*Exercise*: Nothing in the records should differ when you write them out again.
● ● ● ● ●
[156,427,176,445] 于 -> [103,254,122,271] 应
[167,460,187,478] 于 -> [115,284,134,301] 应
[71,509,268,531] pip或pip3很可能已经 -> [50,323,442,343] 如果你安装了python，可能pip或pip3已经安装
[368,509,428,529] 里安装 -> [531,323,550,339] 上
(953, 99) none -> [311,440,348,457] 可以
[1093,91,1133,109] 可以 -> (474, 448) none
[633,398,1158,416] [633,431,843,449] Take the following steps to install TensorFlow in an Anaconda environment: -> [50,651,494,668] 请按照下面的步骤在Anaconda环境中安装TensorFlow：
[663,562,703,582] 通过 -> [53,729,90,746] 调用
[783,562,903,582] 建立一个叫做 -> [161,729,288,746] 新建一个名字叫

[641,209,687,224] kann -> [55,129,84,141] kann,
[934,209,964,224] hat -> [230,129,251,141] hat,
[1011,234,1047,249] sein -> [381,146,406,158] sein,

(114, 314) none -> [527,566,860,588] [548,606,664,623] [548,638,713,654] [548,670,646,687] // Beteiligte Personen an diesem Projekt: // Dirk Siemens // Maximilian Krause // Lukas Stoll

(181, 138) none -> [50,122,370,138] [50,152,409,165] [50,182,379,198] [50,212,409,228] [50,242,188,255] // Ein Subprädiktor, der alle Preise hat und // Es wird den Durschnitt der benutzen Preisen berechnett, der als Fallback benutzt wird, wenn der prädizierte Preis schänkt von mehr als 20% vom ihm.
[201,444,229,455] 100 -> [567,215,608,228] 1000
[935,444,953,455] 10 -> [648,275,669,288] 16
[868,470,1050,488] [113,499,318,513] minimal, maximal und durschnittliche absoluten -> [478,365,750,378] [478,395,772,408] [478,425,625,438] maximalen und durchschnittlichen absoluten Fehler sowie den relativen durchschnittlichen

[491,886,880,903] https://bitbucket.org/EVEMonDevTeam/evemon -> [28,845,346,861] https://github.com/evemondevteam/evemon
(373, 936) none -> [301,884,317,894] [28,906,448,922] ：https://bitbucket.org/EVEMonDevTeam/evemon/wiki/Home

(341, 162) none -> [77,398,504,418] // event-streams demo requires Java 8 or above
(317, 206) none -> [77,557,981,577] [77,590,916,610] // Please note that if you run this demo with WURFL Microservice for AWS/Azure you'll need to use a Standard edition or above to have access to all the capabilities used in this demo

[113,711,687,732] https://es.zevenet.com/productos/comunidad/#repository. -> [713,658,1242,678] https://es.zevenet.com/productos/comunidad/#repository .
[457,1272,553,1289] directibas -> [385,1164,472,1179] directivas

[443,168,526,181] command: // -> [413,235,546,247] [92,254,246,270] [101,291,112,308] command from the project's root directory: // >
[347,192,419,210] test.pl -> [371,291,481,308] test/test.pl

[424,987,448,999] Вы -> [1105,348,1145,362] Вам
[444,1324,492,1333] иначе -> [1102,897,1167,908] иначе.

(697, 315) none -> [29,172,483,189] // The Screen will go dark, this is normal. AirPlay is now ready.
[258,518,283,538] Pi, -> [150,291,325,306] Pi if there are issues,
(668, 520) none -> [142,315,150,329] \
● ● ● ● ●
*Solution below*:
[156,427,176,445] 于 -> [103,254,122,271] 应
[167,460,187,478] 于 -> [115,284,134,301] 应
[71,509,268,531] pip或pip3很可能已经 -> [50,323,442,343] 如果你安装了python，可能pip或pip3已经安装
[368,509,428,529] 里安装 -> [531,323,550,339] 上
(953, 99) none -> [311,440,348,457] 可以
[1093,91,1133,109] 可以 -> (474, 448) none
[633,398,1158,416] [633,431,843,449] Take the following steps to install TensorFlow in an Anaconda environment: -> [50,651,494,668] 请按照下面的步骤在Anaconda环境中安装TensorFlow：
[663,562,703,582] 通过 -> [53,729,90,746] 调用
[783,562,903,582] 建立一个叫做 -> [161,729,288,746] 新建一个名字叫

[641,209,687,224] kann -> [55,129,84,141] kann,
[934,209,964,224] hat -> [230,129,251,141] hat,
[1011,234,1047,249] sein -> [381,146,406,158] sein,

(114, 314) none -> [527,566,860,588] [548,606,664,623] [548,638,713,654] [548,670,646,687] // Beteiligte Personen an diesem Projekt: // Dirk Siemens // Maximilian Krause // Lukas Stoll

(181, 138) none -> [50,122,370,138] [50,152,409,165] [50,182,379,198] [50,212,409,228] [50,242,188,255] // Ein Subprädiktor, der alle Preise hat und // Es wird den Durschnitt der benutzen Preisen berechnett, der als Fallback benutzt wird, wenn der prädizierte Preis schänkt von mehr als 20% vom ihm.
[201,444,229,455] 100 -> [567,215,608,228] 1000
[935,444,953,455] 10 -> [648,275,669,288] 16
[868,470,1050,488] [113,499,318,513] minimal, maximal und durschnittliche absoluten -> [478,365,750,378] [478,395,772,408] [478,425,625,438] maximalen und durchschnittlichen absoluten Fehler sowie den relativen durchschnittlichen

[491,886,880,903] https://bitbucket.org/EVEMonDevTeam/evemon -> [28,845,346,861] https://github.com/evemondevteam/evemon
(373, 936) none -> [301,884,317,894] [28,906,448,922] ：https://bitbucket.org/EVEMonDevTeam/evemon/wiki/Home

(341, 162) none -> [77,398,504,418] // event-streams demo requires Java 8 or above
(317, 206) none -> [77,557,981,577] [77,590,916,610] // Please note that if you run this demo with WURFL Microservice for AWS/Azure you'll need to use a Standard edition or above to have access to all the capabilities used in this demo

[113,711,687,732] https://es.zevenet.com/productos/comunidad/#repository. -> [713,658,1242,678] https://es.zevenet.com/productos/comunidad/#repository .
[457,1272,553,1289] directibas -> [385,1164,472,1179] directivas

[443,168,526,181] command: // -> [413,235,546,247] [92,254,246,270] [101,291,112,308] command from the project's root directory: // >
[347,192,419,210] test.pl -> [371,291,481,308] test/test.pl

[424,987,448,999] Вы -> [1105,348,1145,362] Вам
[444,1324,492,1333] иначе -> [1102,897,1167,908] иначе.

(697, 315) none -> [29,172,483,189] // The Screen will go dark, this is normal. AirPlay is now ready.
[258,518,283,538] Pi, -> [150,291,325,306] Pi if there are issues,
(668, 520) none -> [142,315,150,329] \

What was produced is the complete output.